Hacker Steals $625M from Axie Infinity’s Ronin Network

Axie Infinity maker Sky Mavis’ Ronin Network was breached last Wednesday with hackers withdrawing $625 million in $ETH and $USDC.
Image source: QZ

Quick take:

  • Axie Infinity has suffered one of the biggest attacks in crypto history.
  • The gaming platform reported Tuesday that its Ronin Network had been exploited for $625 million.
  • Crypto and gaming experts think it’s impossible to guarantee security as long as bridges are used on Ethereum.

Hackers have stolen $625 million from Axie Infinity’s Ronin Network. Ronin Blockchain posting on its Substack blog on Tuesday said the breach occurred on March 23.

According to the post, the attacker made two transactions, stealing 173,600 Ethereum and 25.5 million USDC. The cybercriminal used hacked private keys to execute the withdrawals.

Sky Mavis’  Ronin Network requires 5 out of 9 validator nodes to complete a deposit or a withdrawal event. The attacker successfully hacked his/her way to gaining control of Sky Mavis’ 4 Ronin validator nodes while the fifth validator node was stolen from a third-party validator run by Axie DAO.

Cryptocurrency transactions use decentralised validator key schemes to reduce the attack vector. 

Non-ethereum platforms that want to enable ETH transactions use bridging protocols to make this possible. However, according to experts, as long as, platforms continue to use bridging protocols to tap into Ethereum’s massive user base, it may not be possible to guarantee security.

In an exclusive comment, Simon Vieira, CEO and Game Producer of Mixmob told NFTgators “As long as bridges are used on Ethereum, there may be no assurance. Ethereum based games may need to wait for Zero-Knowledge Rollups (ZKR) for better security.” 
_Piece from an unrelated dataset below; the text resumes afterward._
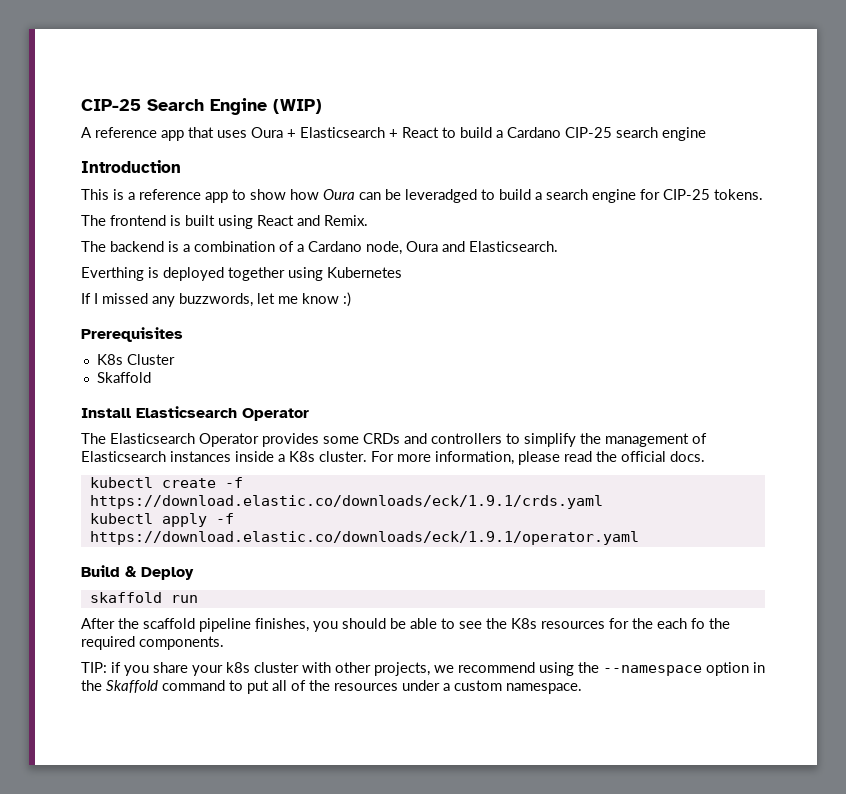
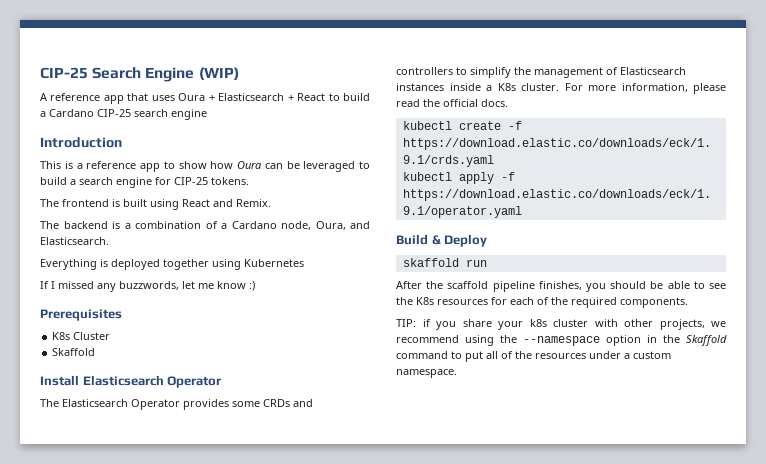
[405,189,477,203] leveradged -> [303,161,356,172] leveraged
[406,241,438,252] Oura -> [315,221,346,230] Oura,
[81,267,144,281] Everthing -> [40,259,97,270] Everything
[632,618,705,629] the each fo -> [510,297,549,305] each of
Drawing parallels to Axie, Vieira said that Mixmob is built on the proof-of-stake L1 blockchain, Solana. Therefore, “it does not [carry] the Ronin risk.” 

However, Krystal Yang, CEO and Founder of Ignite Tournaments offered a slightly different opinion, pointing out that the attack was not on Axie, but rather, the validators of the Ronin Network were breached. “No AXS, RON, or SLP was lost – it was specifically ETH and USDT, which are technically bridged assets.” 

On the other hand, Vijay Pravin, Founder & CEO of BitsCrunch took a more expansive view of the incident pointing to the fact hacking is not limited to crypto or P2E gaming. “When it happens in one of the top P2E spaces, it is definitely disappointing, but the team can figure it out given some time,” adding that it is about tightening the security protocols as the industry continues to evolve.

Ronin Blockchain’s team holds similar views to Pravin’s. Explaining to the users the safety of using the platform, the team said that Ronin was not immune to the rampant attacks and exploitation.

“This attack has reinforced the importance of prioritizing security, remaining vigilant, and mitigating all threats,” Ronin Chain wrote, adding that it was working to deploy the most sophisticated security measures and processes to prevent future attacks.

The team assures users that any accounts that were affected by the breach will be fully reimbursed after establishing that most of the stolen funds are still held in the attacker’s wallet.

Ronin Network also said it was working with relevant government authorities to ensure that the criminals are brought to justice. 

The platform has temporarily paused the Ronin Bridge to ensure no further attack vectors remain open. Subsequently, it has halted Katana DEX.

The company is working with Chainalysis to track the stolen funds after confirming that 6,250 ETH has been transferred to different addresses.

This is not the first time hackers have exploited cross-chain decentralisation networks. Last August, a hacker stole $611 million from cross-chain DeFi platform Poly Network. However, the platform managed to track down and take back a majority of the stolen funds.

This implies that crypto hacks are unlikely to disappear any time soon. However, it does not necessarily create a dark cloud over P2E gaming, especially those built on L2 scaling protocols. 

Bitscrunch’s Pravin said that although it could affect P2E gamers mentally in the short term, it is unlikely to curtail the growth of the industry. “I just see it as a passing cloud as there is a huge scope for P2E in the coming years.” 

Mixmob’s Vieira echoed those remarks, particularly highlighting the fact early adopters are used to seeing such exploits. “I don’t think so,” he said. “Look at Defi— suffered multiple attacks but it’s still growing and improving.”

On the other hand, Ignite Tournament’s Yang thinks that gamers will have to play a role in ensuring the reduction of platform attacks.

“If gamers want to ensure their funds are safe, they need to do their own research and make sure the protocol the funds are with has been audited by a reputable security firm that conducts ongoing security and penetration testing,” she said.